Content revision data

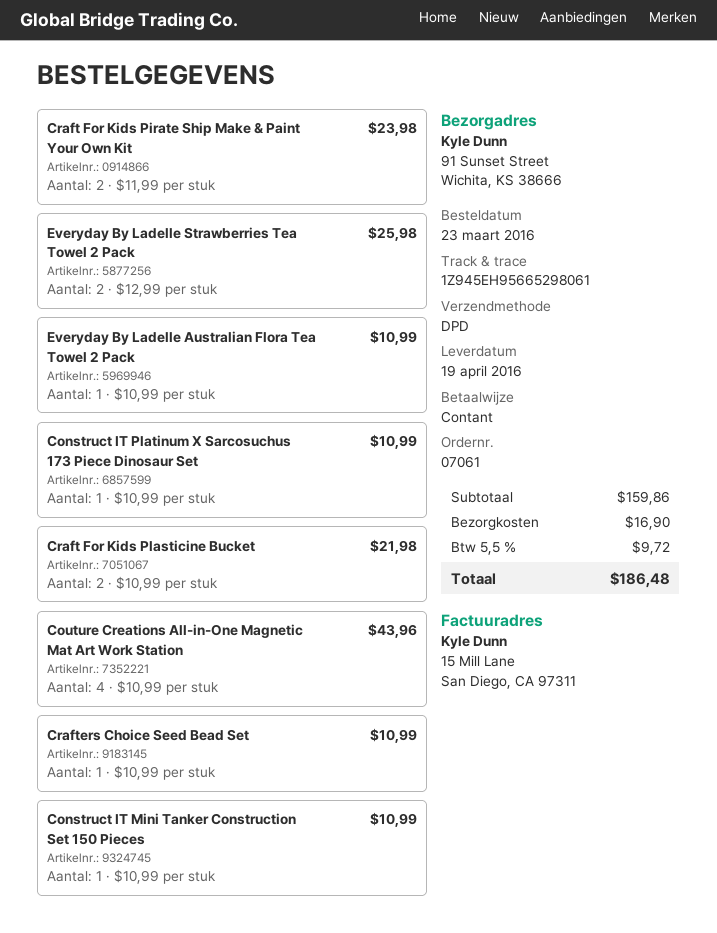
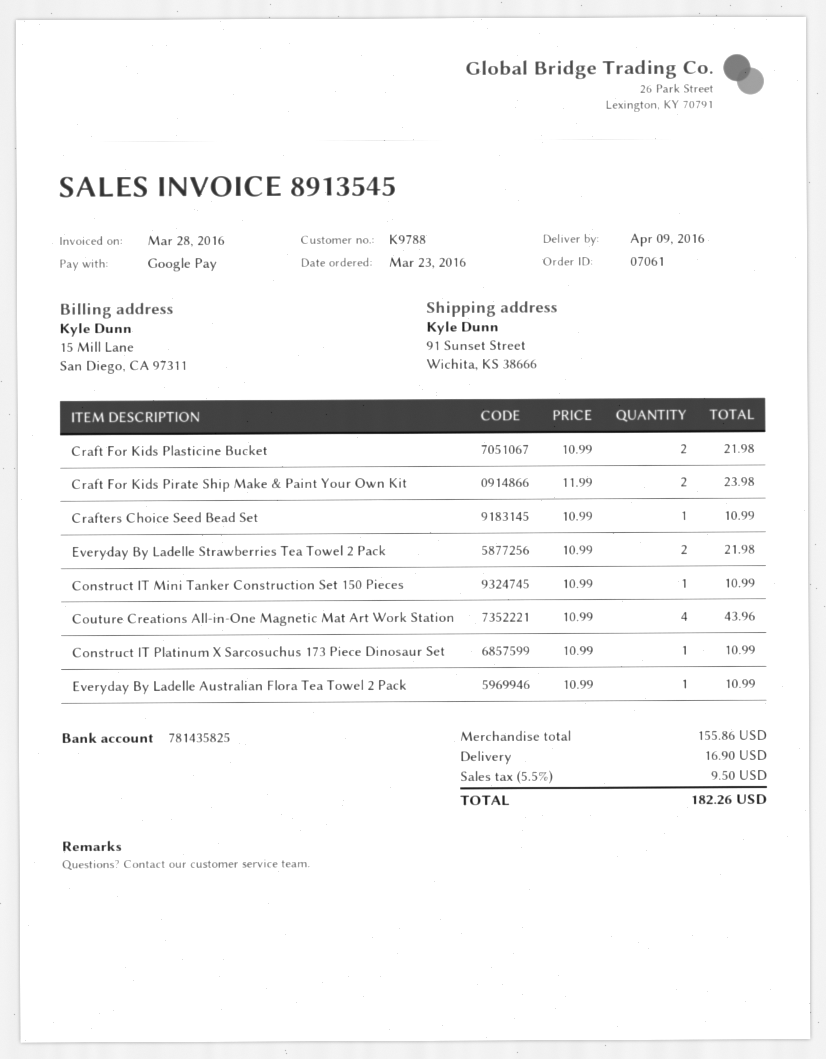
delivery date: 2016-04-19 -> 2016-04-09
payment method: cash -> Google Pay
Everyday By Ladelle Strawberries Tea Towel 2 Pack: 2 x 12.99 = 25.98 -> 2 x 10.99 = 21.98
subtotal: 159.86 -> 155.86
tax: 5.5% = 9.72 -> 5.5% = 9.50
total: 186.48 -> 182.26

ACTIVITY: Reproduce the records, all of them, word for word; omit the pictures.

OUTPUT FOR THIS EXERCISE:
delivery date: 2016-04-19 -> 2016-04-09
payment method: cash -> Google Pay
Everyday By Ladelle Strawberries Tea Towel 2 Pack: 2 x 12.99 = 25.98 -> 2 x 10.99 = 21.98
subtotal: 159.86 -> 155.86
tax: 5.5% = 9.72 -> 5.5% = 9.50
total: 186.48 -> 182.26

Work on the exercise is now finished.